As to the Public Registry of Peru -whose governing body is the National Superintendence of Public Registries-, this entity does not belong to the “System for the prevention and control of money-laundering and financing of terrorism”; however, being a governmental entity that takes part in the general anti-money laundering system and against the financing of terrorism, it is obliged to provide information when it is needed for the fulfillment of the FIU-Peru’s functions.
How to Fight Fraud by Double Sales and Overlapping Registration of Real Property in A Simple Way - the Belgian Example
ELRA - European Land Registry Association, Belgium
Land registration systems should help providing security of tenure. Lately there is a consensus that these systems should deliver enough legal security in the given circumstances. It may not be necessary to seek perfection.
This opinion may result in a dualism between statutory systems of land registration and "Fit for Pupose" systems.
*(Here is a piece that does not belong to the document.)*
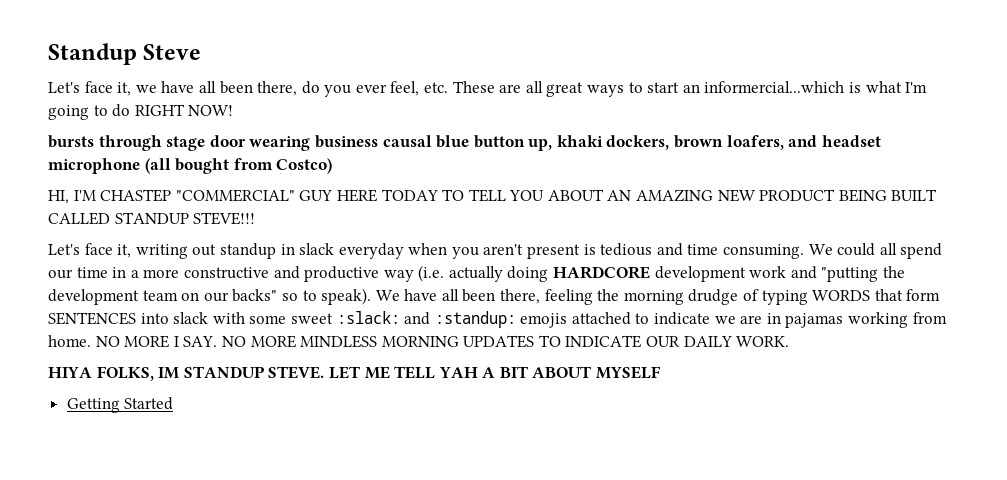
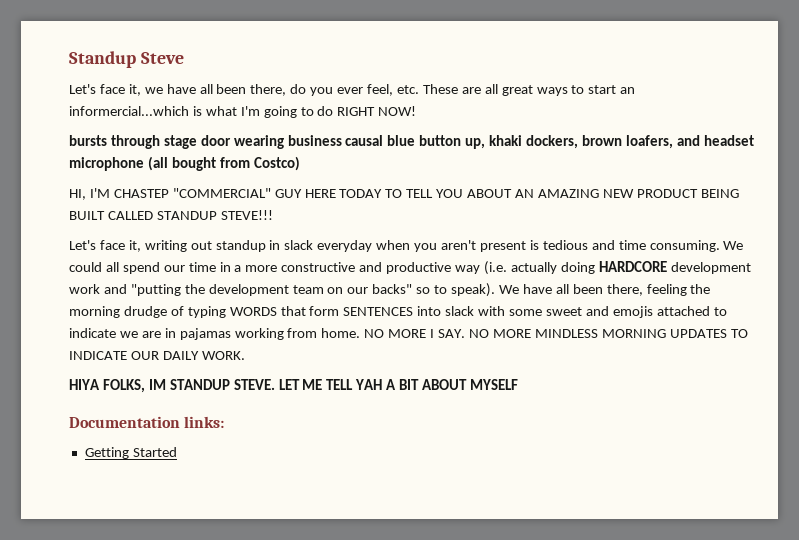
[336,311,516,328] :slack: and :standup: -> [585,306,609,316] and
(662, 372) none -> [69,416,225,428] // Documentation links:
Statutory land registration systems, providing title, are considered to be superior but meet dificulties in registering and delivering legal security to less conventional rights, for instance from a customary origin.
Statutory systems, only archiving deeds, deliver less security but are more flexible. Due to technological changes they may become an intersting choice once more.
This presentation shows a practical example of how the risk of double sales is avoided in a simple way and how the system may be adaptable as well for safeguarding the bundle of rights covered by customary tenure.